La Conférence des trente-huit ministres européens en charge de l’Enseignement Supérieur (Berlin 18-19 septembre) n’a pas opéré les rectifications nécessaires du Processus de Bologne, malgré quelques propos intéressants faisant écho aux inquiétudes et aux luttes dans de nombreux pays.
L’affirmation de principe selon laquelle « l’Enseignement Supérieur est un bien public » ne peut faire oublier des politiques ouvrant celui-ci à la concurrence, dans une Europe elle-même fondée sur la « loi du marché», les déréglementations, la dénaturation et/ou la privatisation de tous les services publics.

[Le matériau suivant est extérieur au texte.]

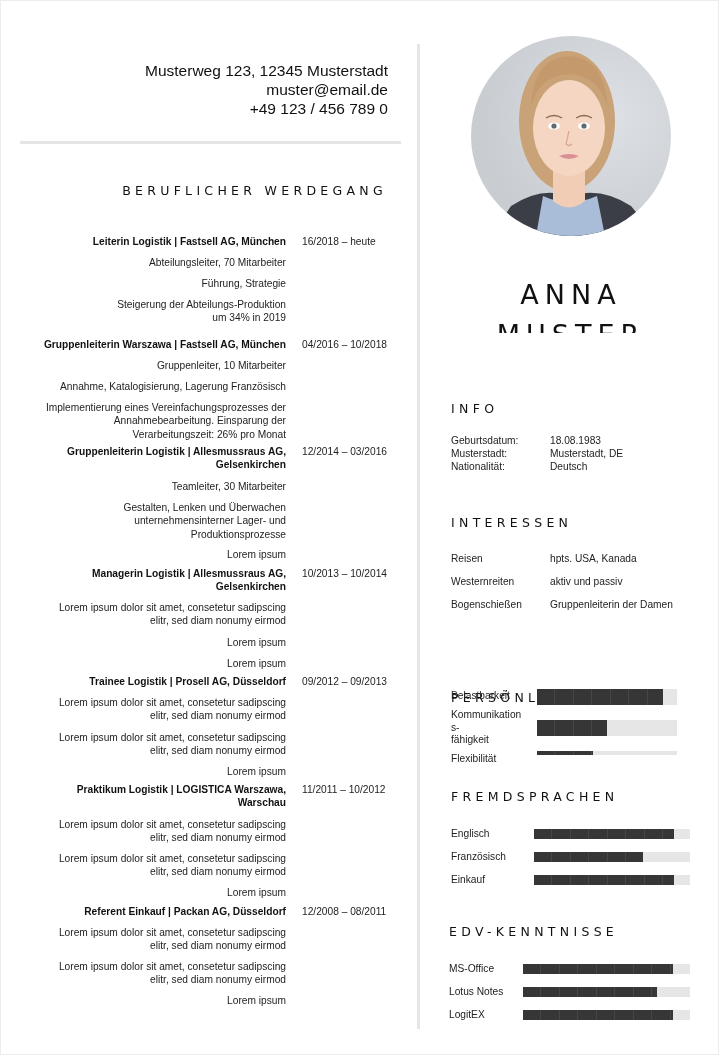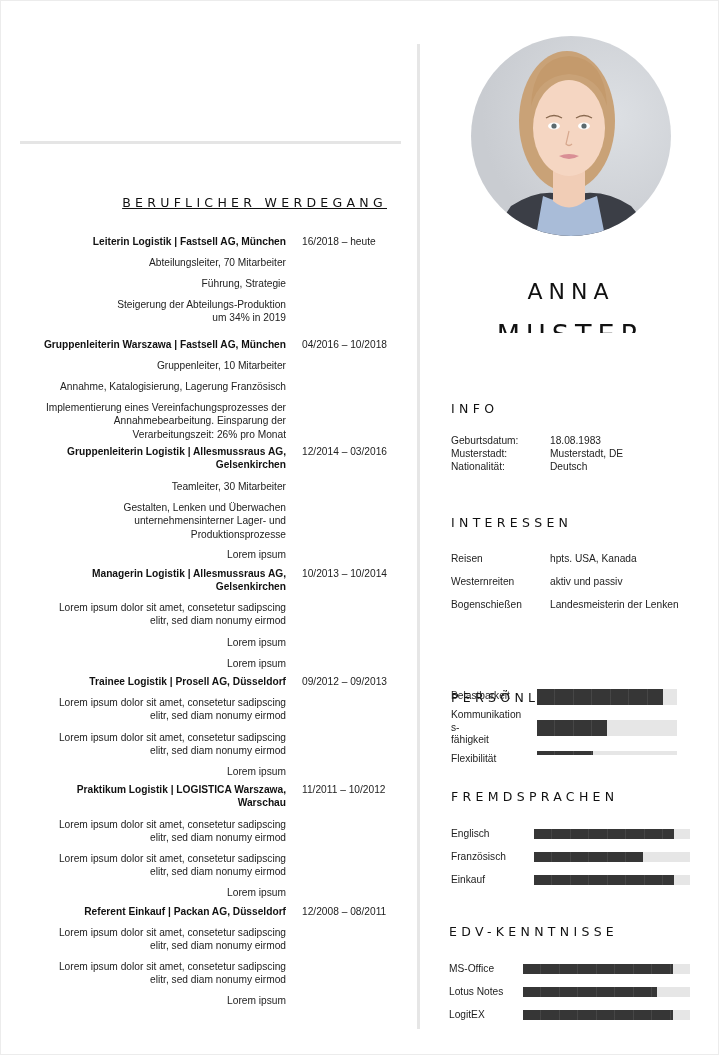--- a/index.html
+++ b/index.html
@@ -40,6 +40,11 @@
 
 <div class="page">
 
+  <div class="abs contact">
+    <div>Musterweg 123, 12345 Musterstadt</div>
+    <div>muster@email.de</div>
+    <div>+49 123 / 456 789 0</div>
+  </div>
 
   <div class="abs hrule"></div>
   <div class="abs vrule"></div>

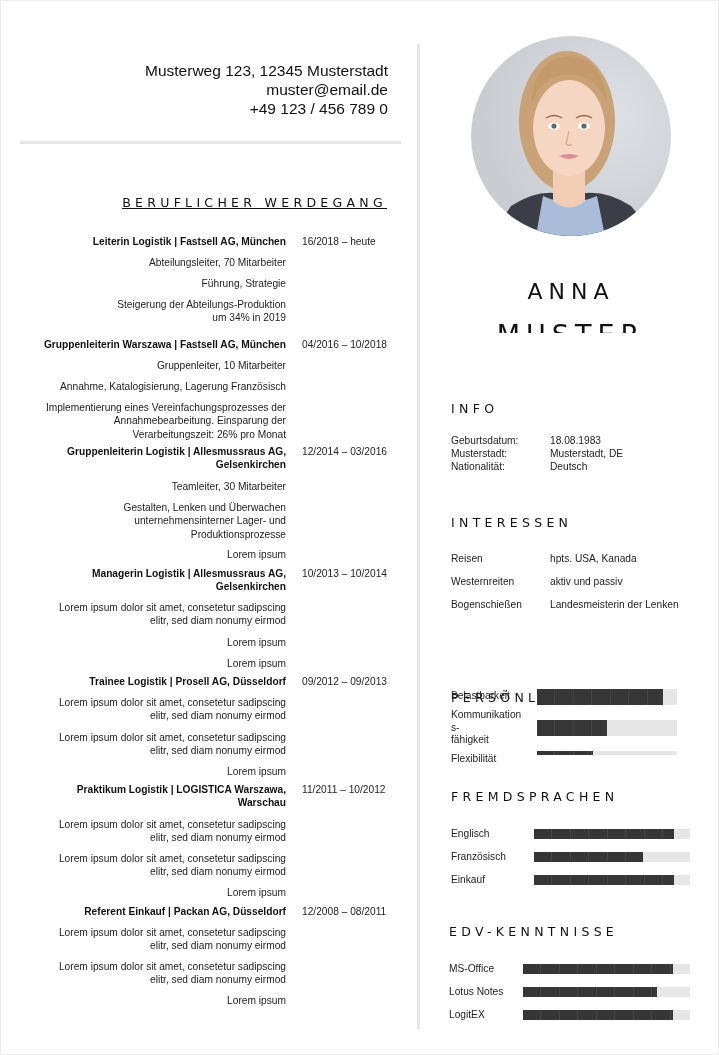--- a/index.html
+++ b/index.html
@@ -13,7 +13,7 @@
   .hrule { left:19px; top:140px; width:381px; height:3px; background:#e5e5e5; }
   .vrule { left:416px; top:43px; width:3px; height:985px; background:#e6e6e6; }
   .sec-title { font-family:"DejaVu Sans", sans-serif; font-size:12.5px; letter-spacing:4.3px; color:#111; white-space:nowrap; }
-  .cv-title { right:331px; top:194px;text-decoration:underline; }
+  .cv-title { right:331px; top:182px; }
   .exp { font-size:10.2px; line-height:13.4px; color:#222; }
   .exp .line { position:absolute; right:432px; text-align:right; white-space:pre-line; width:250px; }
   .exp .line.bold { font-weight:bold; color:#111; }

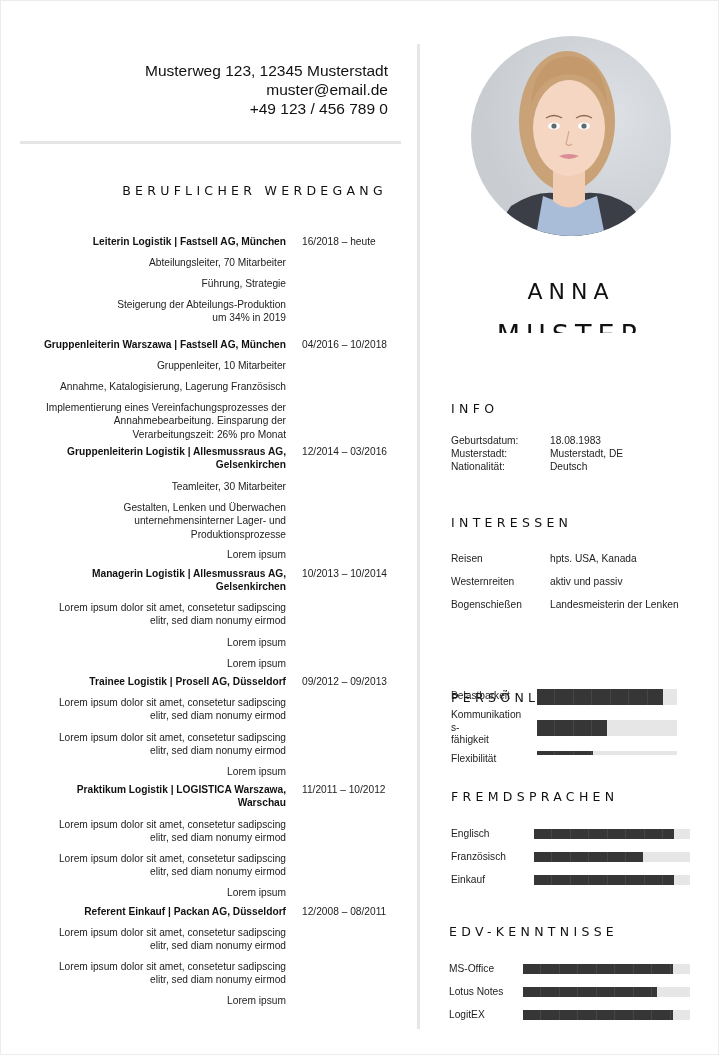--- a/index.html
+++ b/index.html
@@ -21,7 +21,7 @@
   .photo { left:470px; top:35px; width:200px; height:200px; border-radius:50%; overflow:hidden;
            background:radial-gradient(circle at 70% 40%, #dde0e4 0%, #c9ccd1 70%); }
   .name1 { left:430px; width:280px; top:278px; text-align:center; font-family:"DejaVu Sans", sans-serif;
-           font-size:22px; letter-spacing:6px; color:#111; }
+           font-size:27px; letter-spacing:6px; color:#111; }
   .name2 { left:430px; width:280px; top:318px; height:14px; overflow:hidden; text-align:center;
            font-family:"DejaVu Sans", sans-serif; font-size:27px; letter-spacing:6px; color:#111; line-height:32px; }
   .subtitle { left:430px; width:280px; top:333px; text-align:center; font-family:"DejaVu Sans", sans-serif;

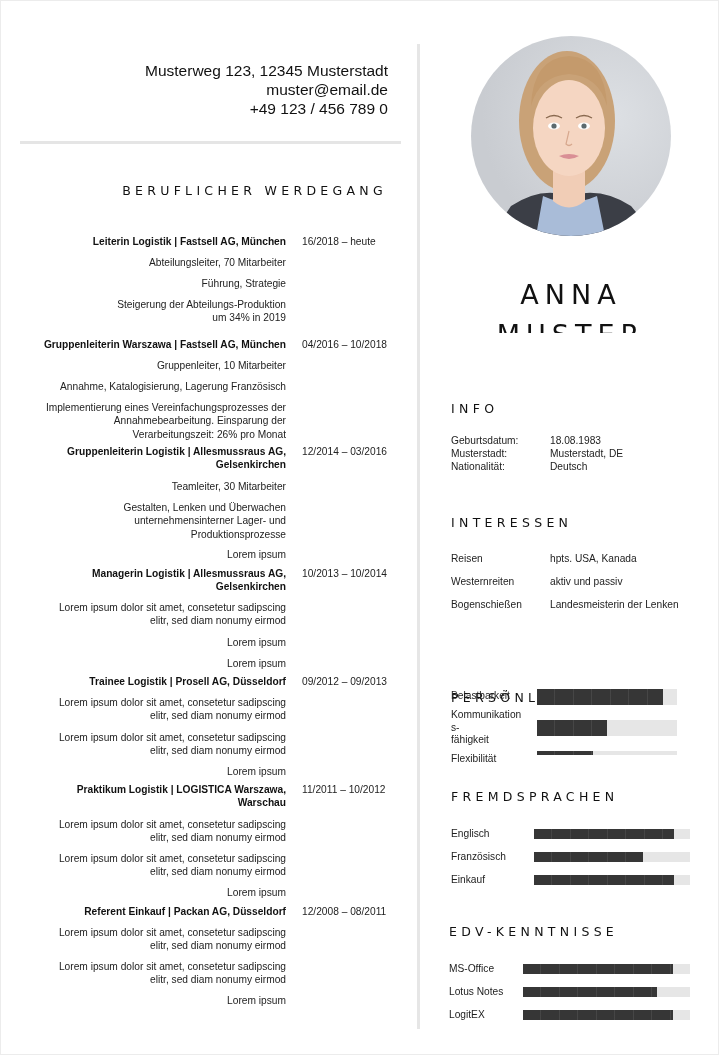--- a/index.html
+++ b/index.html
@@ -159,7 +159,7 @@
     <div class="k" style="top:575px">Westernreiten</div>
     <div class="v" style="top:575px">aktiv und passiv</div>
     <div class="k" style="top:598px">Bogenschießen</div>
-    <div class="v" style="top:598px">Landesmeisterin der Lenken</div>
+    <div class="v" style="top:598px">Gruppenleiterin der Damen</div>
   </div>
 
   <div class="abs sec-title rsec" style="top:689px">PERSÖNLICHKEIT</div>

Plus que jamais la question posée devant les opinions publiques, les jeunes, les enseignants et chercheurs et toutes les forces sociales, est bien :Quelle harmonisation européenne des études supérieures et de la recherche ? Celle des universités concurrentielles, du savoir-marchandise, du drainage des cerveaux et de l’étudiant-client, qui ne cesse de progresser sous les coups des mesures libérales engagés dans la plupart des pays européens Ou celle qui viserait à mieux conjuguer démocratie et qualité, à élargir l’accès et la réussite aux études, à développer des coopérations internationales égalitaires et sans frontières, en Europe et avec le reste du Monde ?
Bref, à construire un autre Enseignement Supérieur pour une autre Europe et contribuant ainsi à ouvrir la voie d’un autre monde possible ?Ce séminaire -quelle harmonisation... ? - sera un espace ouvert, espace de dialogue, espace de proposition : d’autres organisations, collectifs et personnalités ont annoncé leur participation.
Le partage et la diffusion du savoir sont de tels enjeux de société, qu’ils nécessitent l’intervention non seulement de la communauté universitaire mais aussi de toutes les forces sociales.
Le droit à l’éducation pour tous contre la marchandisation : Système éducatif et éducation populaire, enjeu social et démocratique ou simple opportunité économique ? Pour un service public de l’éducation, de la petite enfance à l’université, qui assure la réussite de toutes et tous.